Provided entries below:

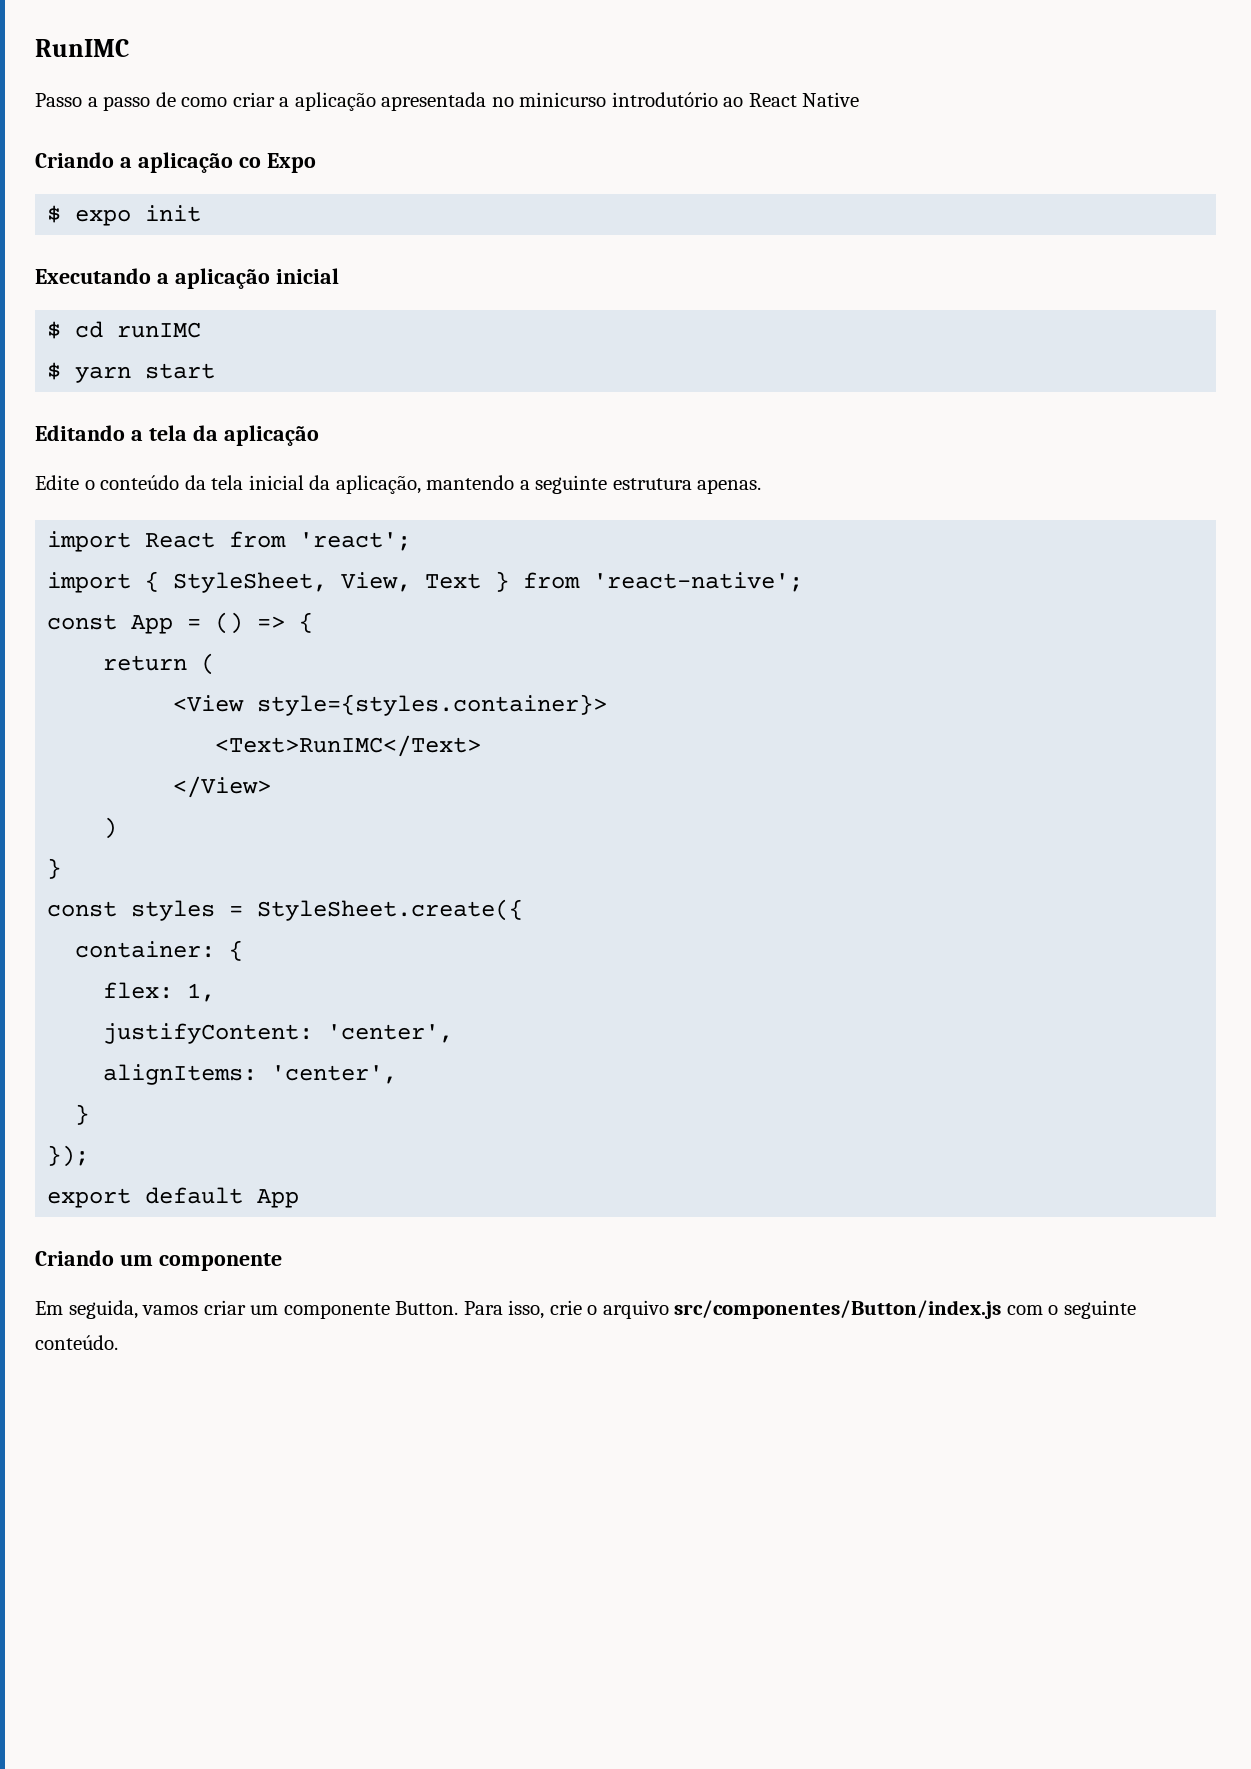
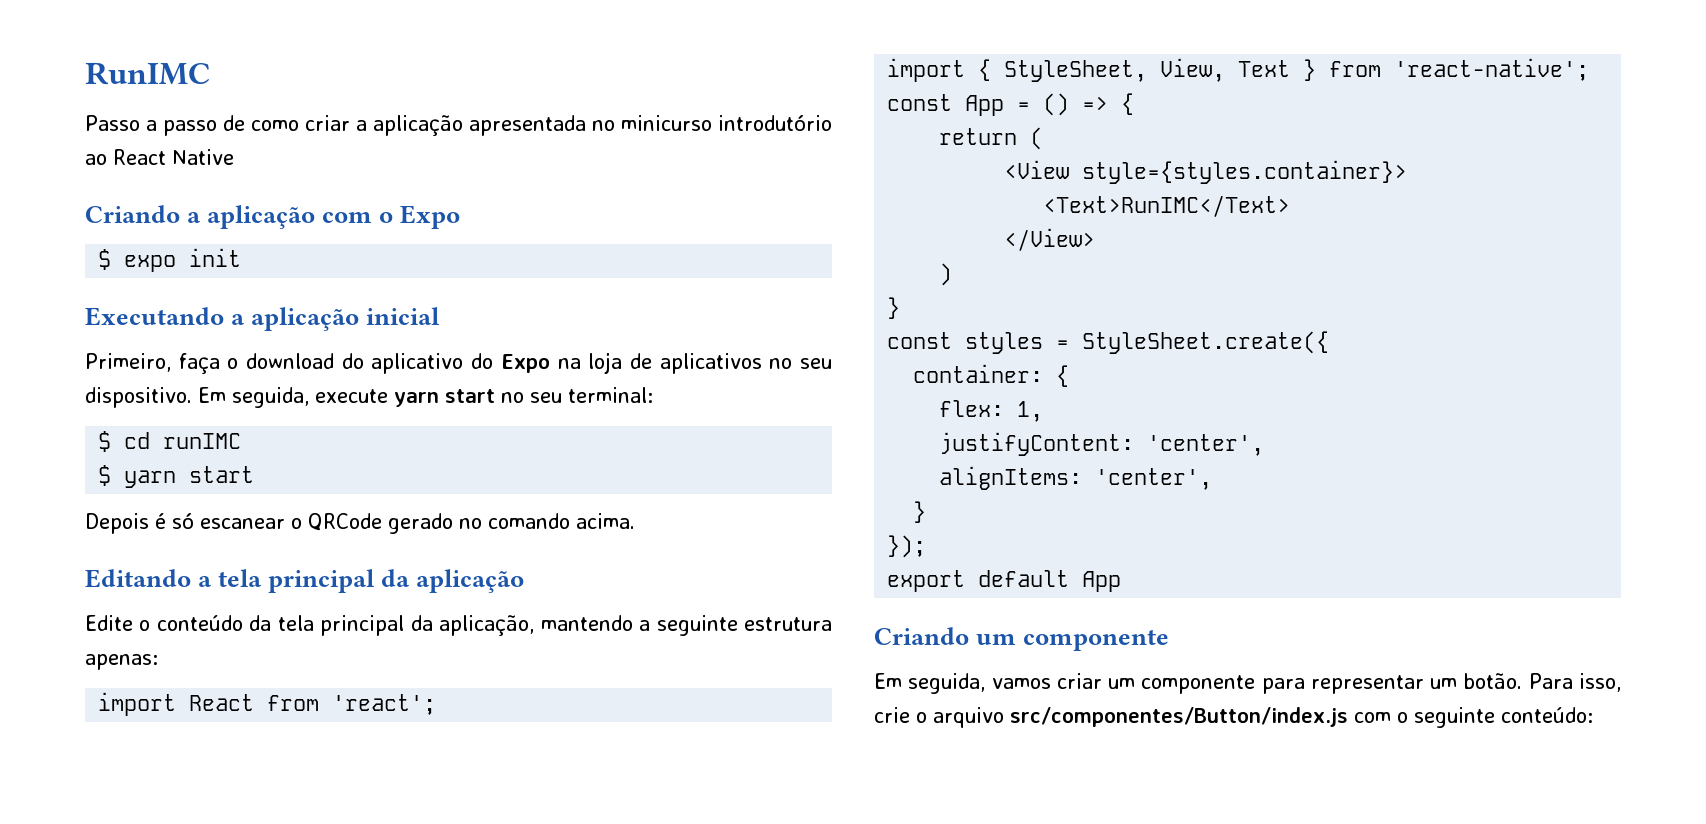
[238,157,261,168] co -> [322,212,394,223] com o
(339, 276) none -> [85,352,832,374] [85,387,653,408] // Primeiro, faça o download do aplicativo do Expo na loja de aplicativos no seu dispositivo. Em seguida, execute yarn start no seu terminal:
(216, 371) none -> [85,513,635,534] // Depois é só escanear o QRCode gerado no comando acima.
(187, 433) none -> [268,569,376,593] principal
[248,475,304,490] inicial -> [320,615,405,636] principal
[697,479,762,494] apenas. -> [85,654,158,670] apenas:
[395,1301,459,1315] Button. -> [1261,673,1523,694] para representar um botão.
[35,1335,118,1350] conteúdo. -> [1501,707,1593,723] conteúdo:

End of Provided entries.

Activity » Write out the whole listing verbatim, images excluded.

Reply »
[238,157,261,168] co -> [322,212,394,223] com o
(339, 276) none -> [85,352,832,374] [85,387,653,408] // Primeiro, faça o download do aplicativo do Expo na loja de aplicativos no seu dispositivo. Em seguida, execute yarn start no seu terminal:
(216, 371) none -> [85,513,635,534] // Depois é só escanear o QRCode gerado no comando acima.
(187, 433) none -> [268,569,376,593] principal
[248,475,304,490] inicial -> [320,615,405,636] principal
[697,479,762,494] apenas. -> [85,654,158,670] apenas:
[395,1301,459,1315] Button. -> [1261,673,1523,694] para representar um botão.
[35,1335,118,1350] conteúdo. -> [1501,707,1593,723] conteúdo:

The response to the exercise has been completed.